Poi si volta e trotterella verso un altro tavolo. È pacatamente contento.
È un bel momento.

vorrei regalarti un silenzio da disegnare

1 Set

La bellezza di essere due. La bellezza di essere un due. Quel due unico.
Stare in silenzio e capirsi.
Mandarsi baci con gli occhi.
Quante parole spese, quanti silenzi non disegnati.
Vorrei farti un regalo.

Penso, freno, traccio, taccio, sudo, suono, piango.
E l’oceano continua a muoversi con tutta la sua pazienza.
Le barche delle saghe, le lacrime delle pagine, le morti degli innamorati.
La terra finalmente può stare immobile di notte. Le rocce erodono.
Nero con una spruzzata di stelle bianche.
Silenzio e un sassolino che viene soffiato in mezzo alla strada. Solo, si stupisce del chiarore del buio. Osserva la luna e sogna di diventare così, da grande.
Due fari. Uno pneumatico. Un’altra storia.

Le tartarughe dormono.
Le balene cambiano lo scintillio dell’acqua.
I pappagalli ripongono i colori.
Un gatto che profuma di spezie.
E i marinai sospirano tra il legno.

Solo le penne si trovano a pensare.
Le storie e la matematica: invenzioni per rubarti un sorriso. Quella è casa mia.

le canzoni la notte

1 Dic

Le file di lampioni.
Provi a ingannarti, ma tanto guida la radio.
Quindi chissenefrega, annega di parole.
E le strade sono di cani e gatti d’inchiostro.
Gli alluci tra le lenzuola indicano ciò che sappiamo davvero.
Una sincerità che sembra semplice e, proprio per questo, più complessa.
Ma tu non puoi capire, o non vuoi.
Scrivere come disegnare.
Spesso la notte è il momento giusto per ascoltare le parole che ti parlano.
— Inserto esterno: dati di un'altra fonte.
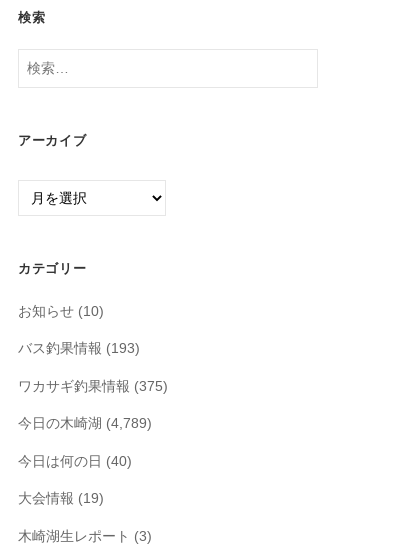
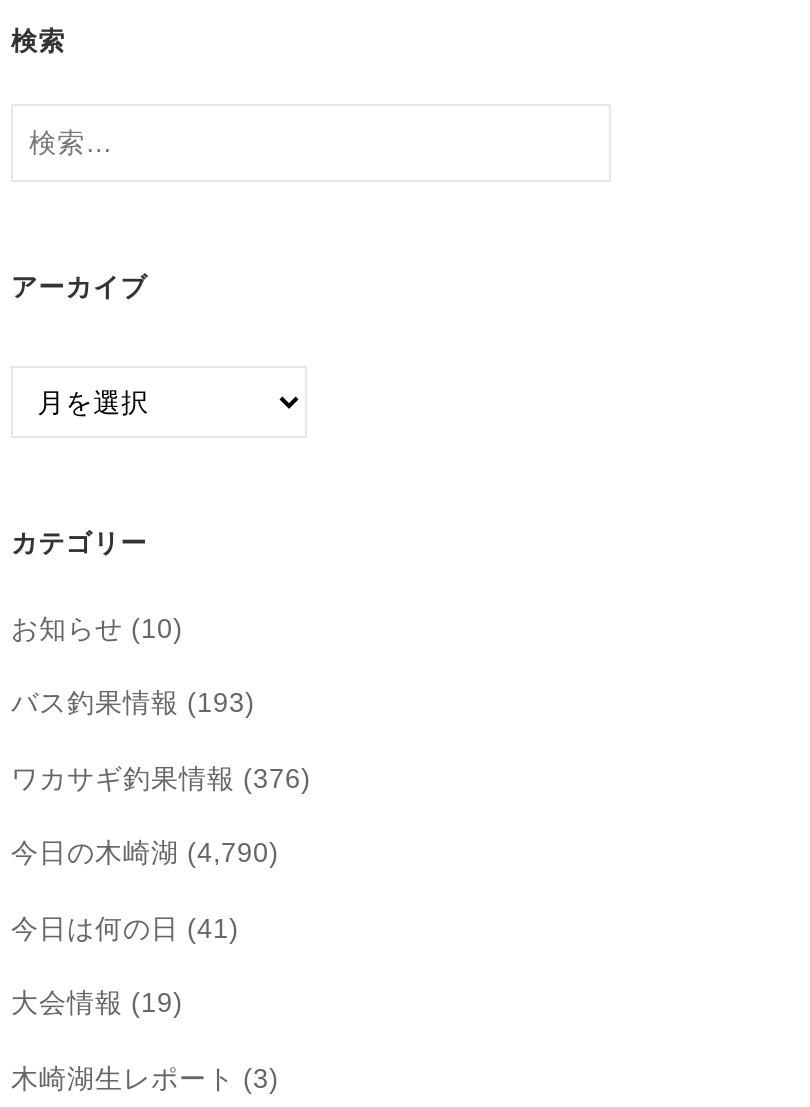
- ワカサギ釣果情報(375)
+ ワカサギ釣果情報(376)

- 今日の木崎湖(4,789)
+ 今日の木崎湖(4,790)

- 今日は何の日(40)
+ 今日は何の日(41)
E fermare. Faccia a faccia. Per questo premi di più sull’acceleratore.
Ma tanto tutto è immobile, e si ripete sempre – per sempre.
Cos’è questa musica?
Non c’è la musica.
È nelle orecchie.
È il cuore.
È elettricità.
È inchiostro.
È niente.
È tutto.
È che dovresti essere qui, per dare un senso a queste parole.